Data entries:
◆ ◆ ◆ ◆ ◆

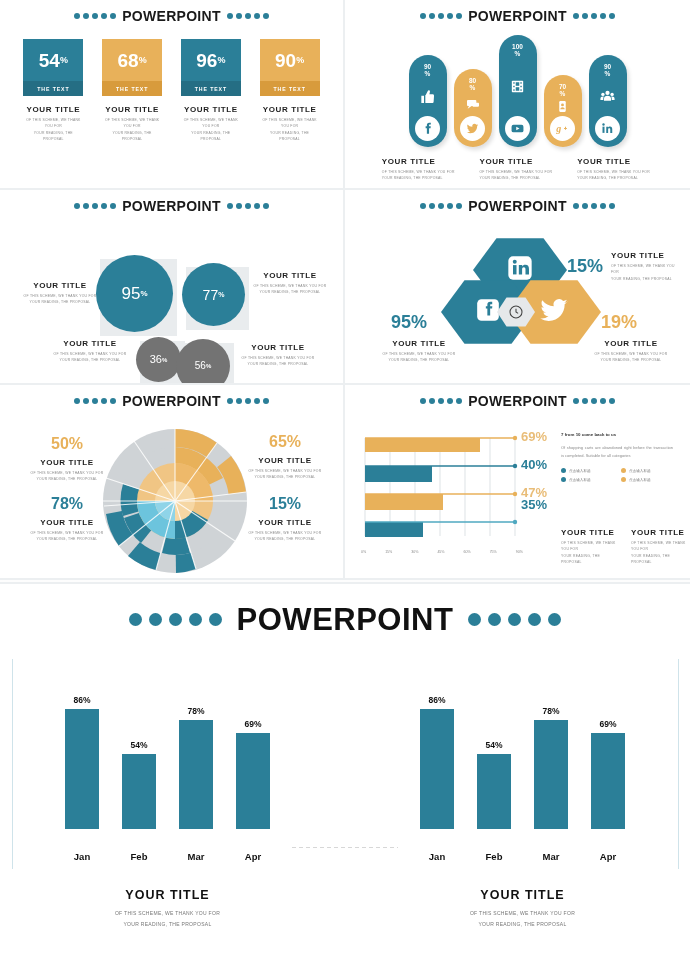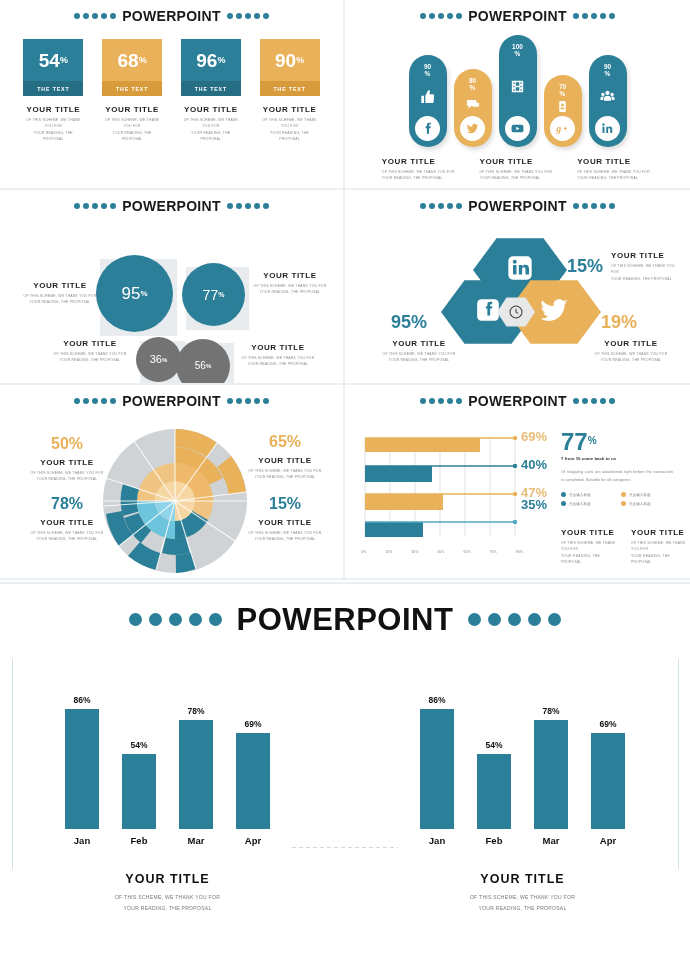"77%" div { html: <div> <span>77</span><span>%</span> </div> -> none }
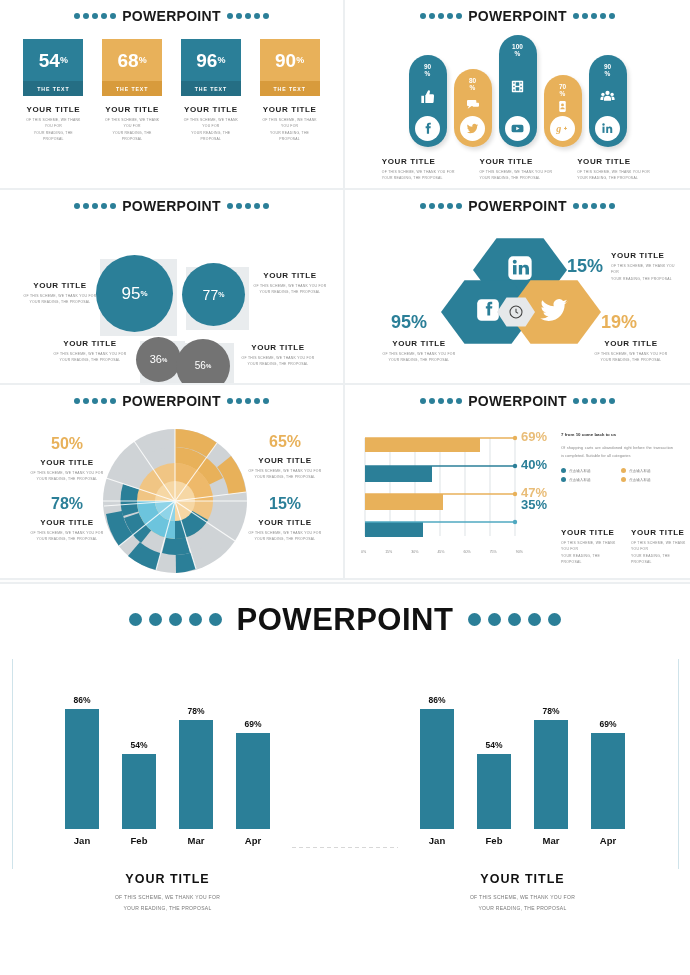"Jan" .bxaxis { margin-top: 6px -> 22px }
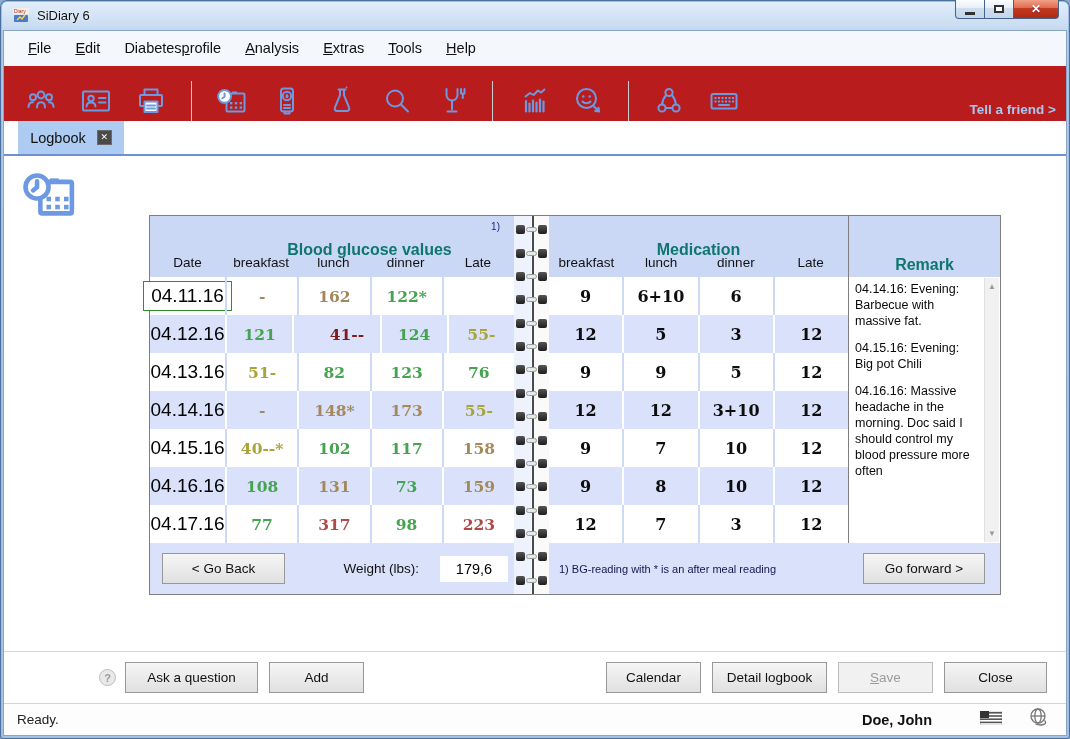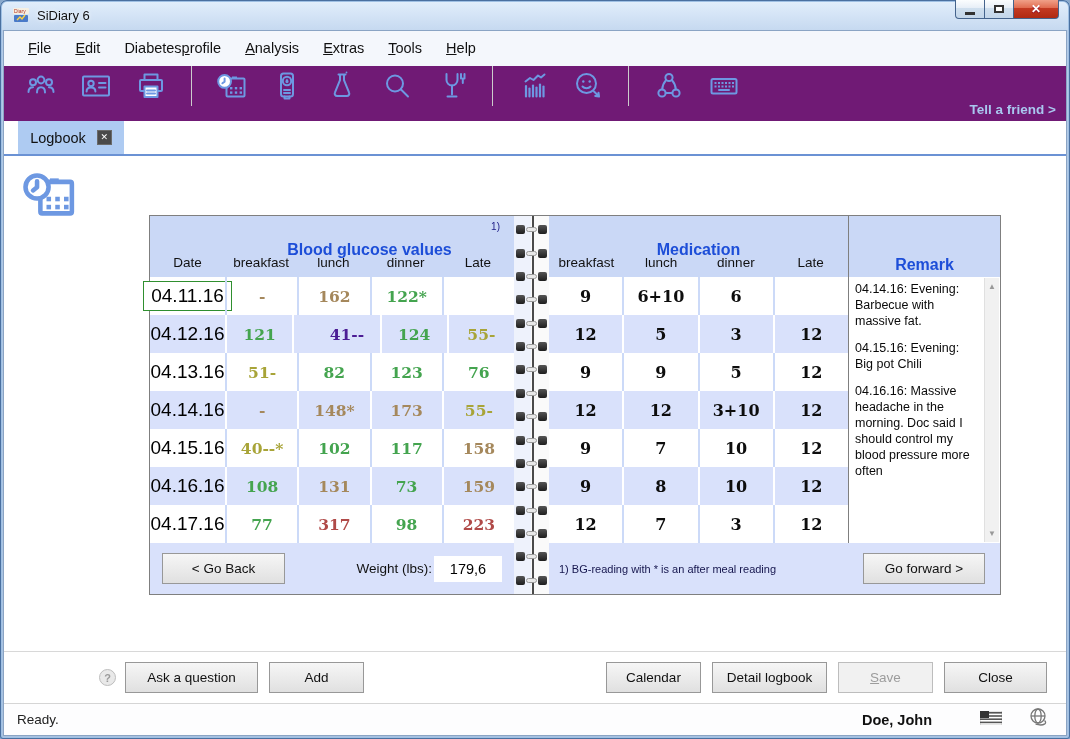"Tell a friend >" .toolbar { align-items: flex-start -> flex-end; background: #701a75 -> #b91c1c }
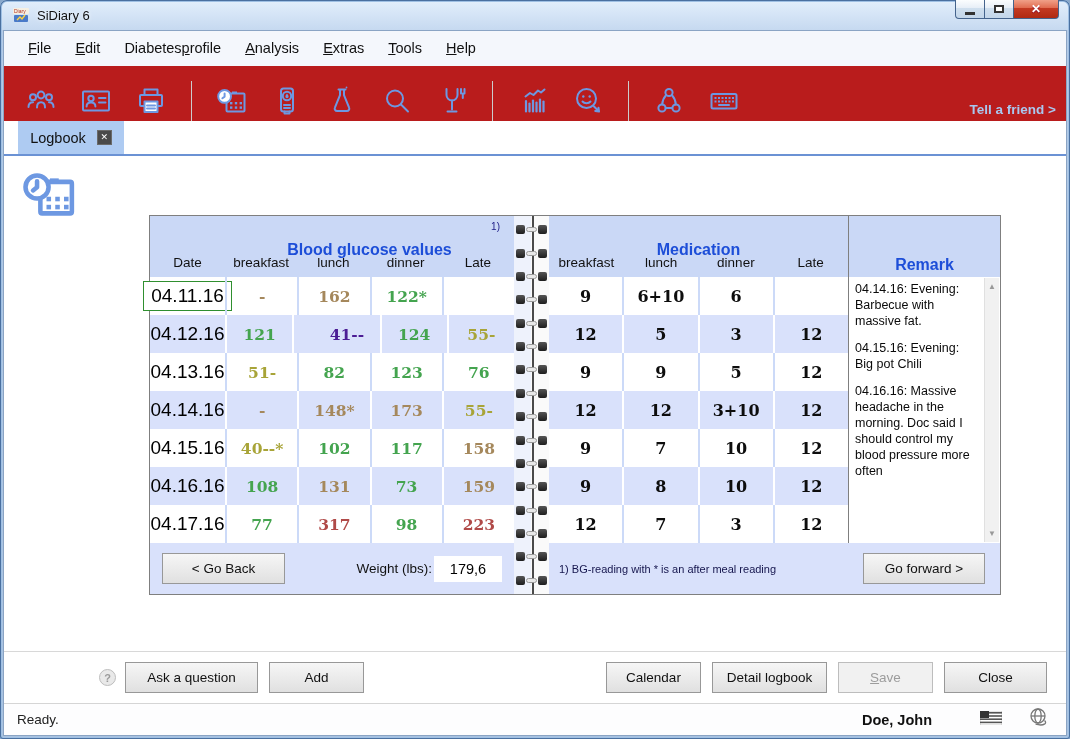"Blood glucose values" .secTitle { color: #1d4ed8 -> #0f766e }
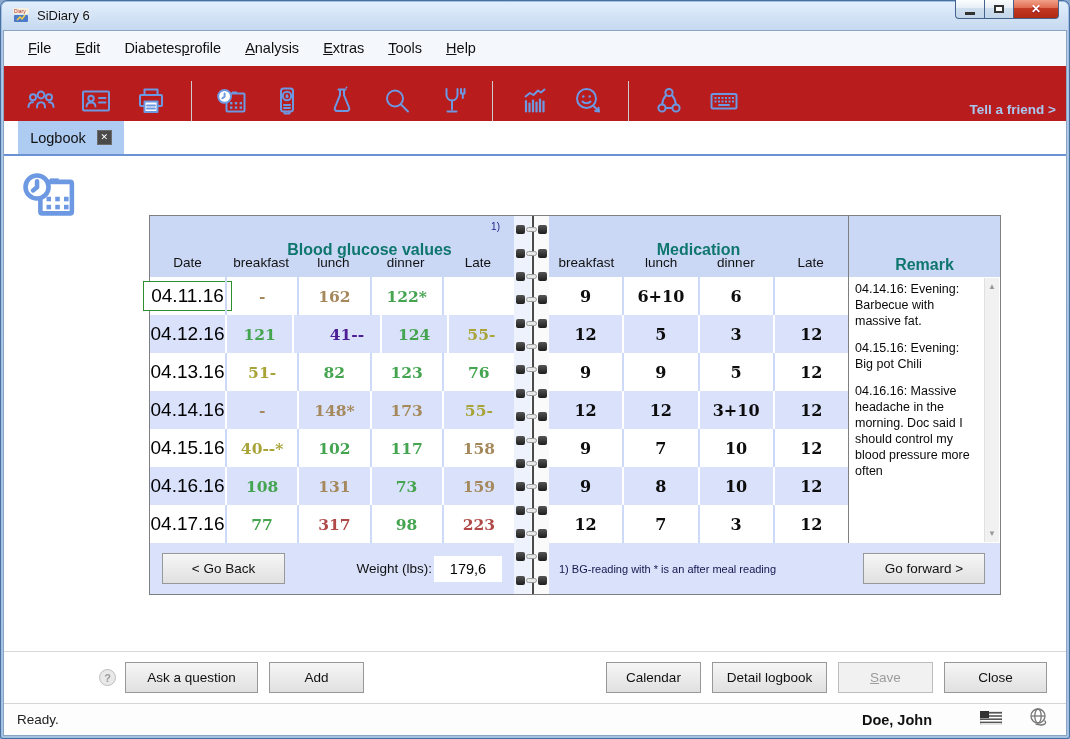"41--" div.cell { color: #4c1d95 -> #7f1d1d }
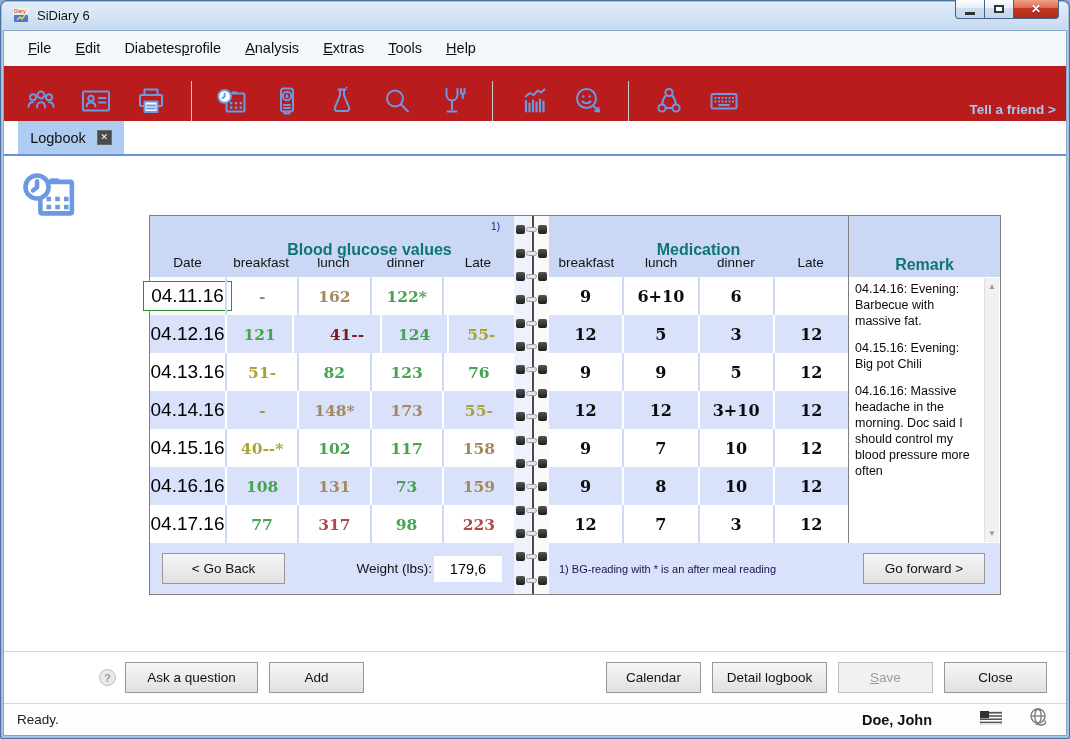"Weight (lbs):" .weightwrap { gap: 2px -> 21px; margin-right: 12px -> 6px }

◆ ◆ ◆ ◆ ◆

EXERCISE AIM: An exact repetition of all the records above is required, excluding the pictures.

ANSWER SECTION:
"77%" div { html: <div> <span>77</span><span>%</span> </div> -> none }
"Jan" .bxaxis { margin-top: 6px -> 22px }
"Tell a friend >" .toolbar { align-items: flex-start -> flex-end; background: #701a75 -> #b91c1c }
"Blood glucose values" .secTitle { color: #1d4ed8 -> #0f766e }
"41--" div.cell { color: #4c1d95 -> #7f1d1d }
"Weight (lbs):" .weightwrap { gap: 2px -> 21px; margin-right: 12px -> 6px }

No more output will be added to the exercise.